Stroke is a leading cause of death and long-term disability in the United States. In many cases, however, strokes don’t have to be disabling or deadly. Knowing the warning signs of a stroke and acting quickly may help you or your loved one escape the damaging effects of a “brain attack.”
The University of Kansas Health System’s stroke team is among the best qualified and best equipped in the nation to care for people experiencing stroke. Our team is the region's largest, and our technology and contribution to research efforts ensure we provide the latest diagnostic and treatment options, including inpatient and outpatient stroke rehabilitation care.
What is a stroke?
A stroke is a medical emergency that’s caused by an interruption of your brain’s blood supply. When the blood supply to the brain is reduced, your brain tissue can’t get vital access to oxygen and nutrients.
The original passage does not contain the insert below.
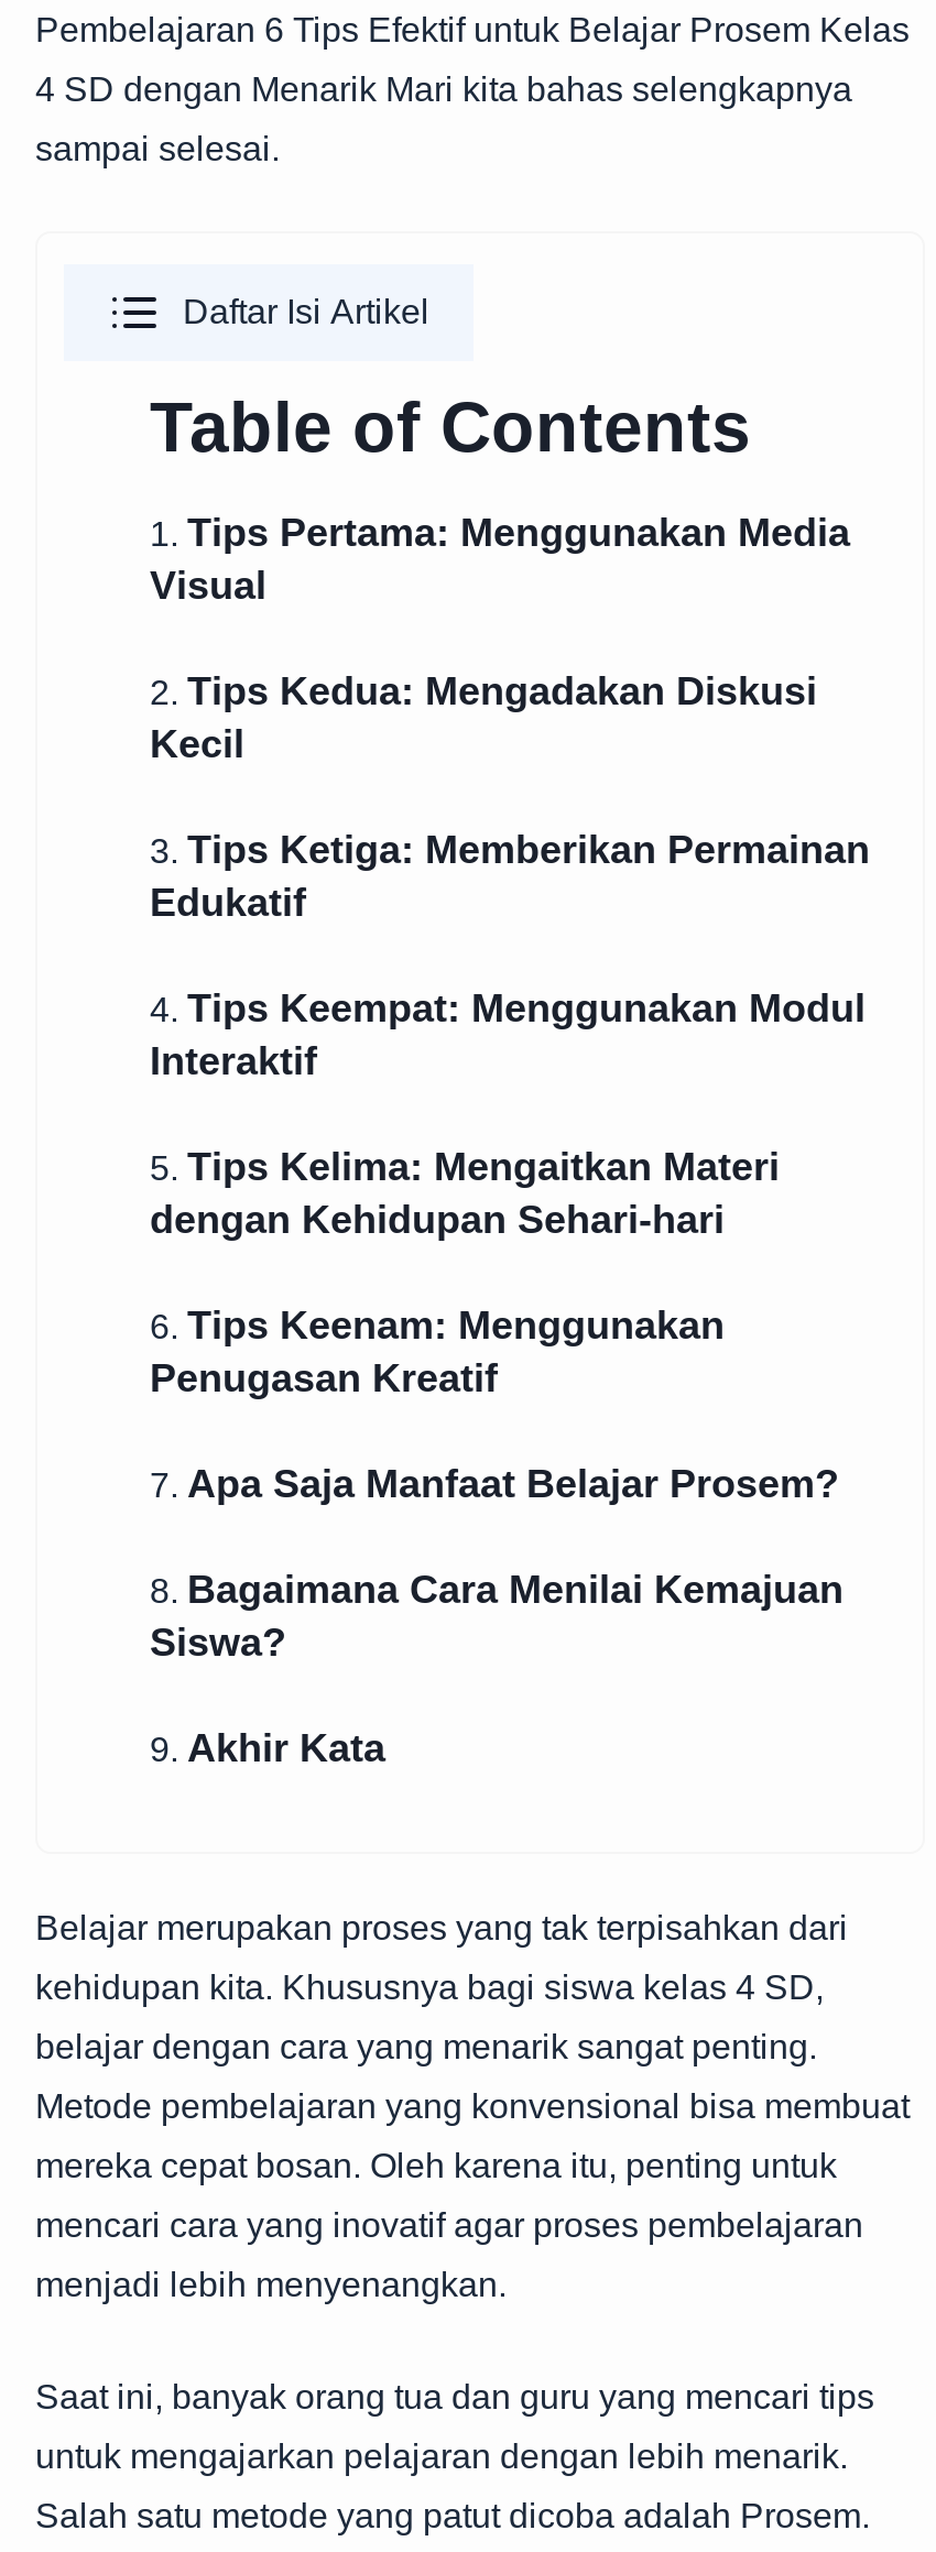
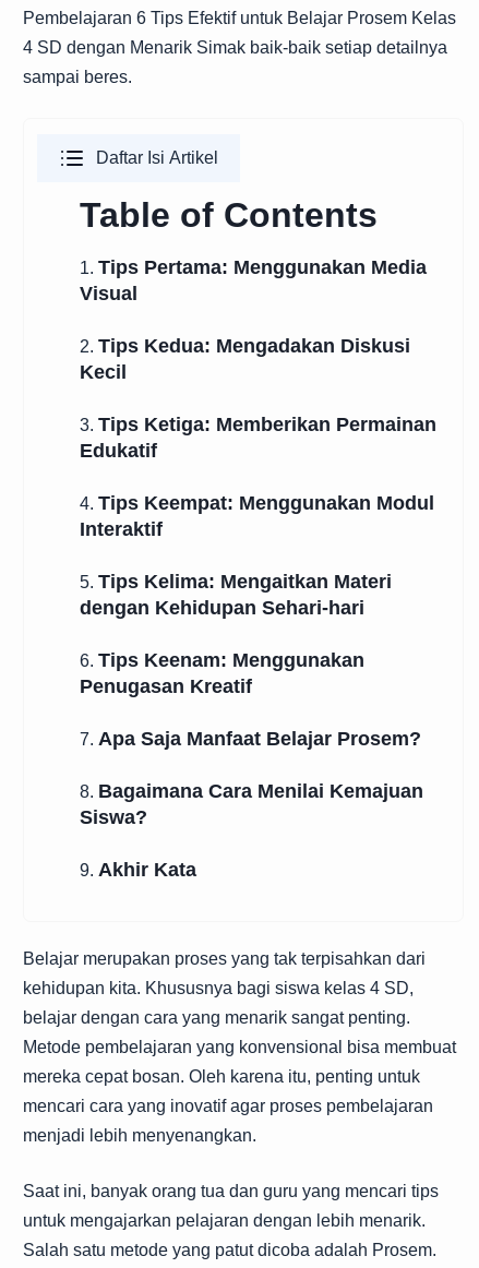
[35,70,852,108] 4 SD dengan Menarik Mari kita bahas selengkapnya -> [23,38,447,57] 4 SD dengan Menarik Simak baik-baik setiap detailnya
[35,130,280,167] sampai selesai. -> [23,68,132,86] sampai beres.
This causes rapid death of brain cells.
Early intervention is critical to reduce the possibility of serious complications from stroke, including brain damage. The most important thing to remember is to act fast if you or a loved one is experiencing any stroke symptoms. In fact, F.A.S.T. will help you remember some of the signs:
- F – Face: Sudden numbness in the face, especially on one side of the body. That side of the face may droop. Ask the person to smile.
- A – Arm: Sudden arm weakness or numbness. Ask the person to raise both arms. Does one arm drift downward?
- S – Speech: Sudden slurred speech or difficulty understanding words or simple sentences. It may also be difficult to swallow. Ask the person to repeat a simple sentence.
- T – Time: Call 911 and get to the closest Emergency Room immediately if the person shows any of these symptoms. Remember, time lost is brain lost.
Types of strokes
There are several types of strokes:
When a stroke begins, brain cells die at the astounding rate of 1.9 million per minute.
Stroke symptoms and risks
You may recognize a stroke by its distinctive signs and symptoms:
- Paralysis or sudden numbness, weakness or loss of movement in the face, arms or legs, especially if on just one side of the body (though it can occur on both)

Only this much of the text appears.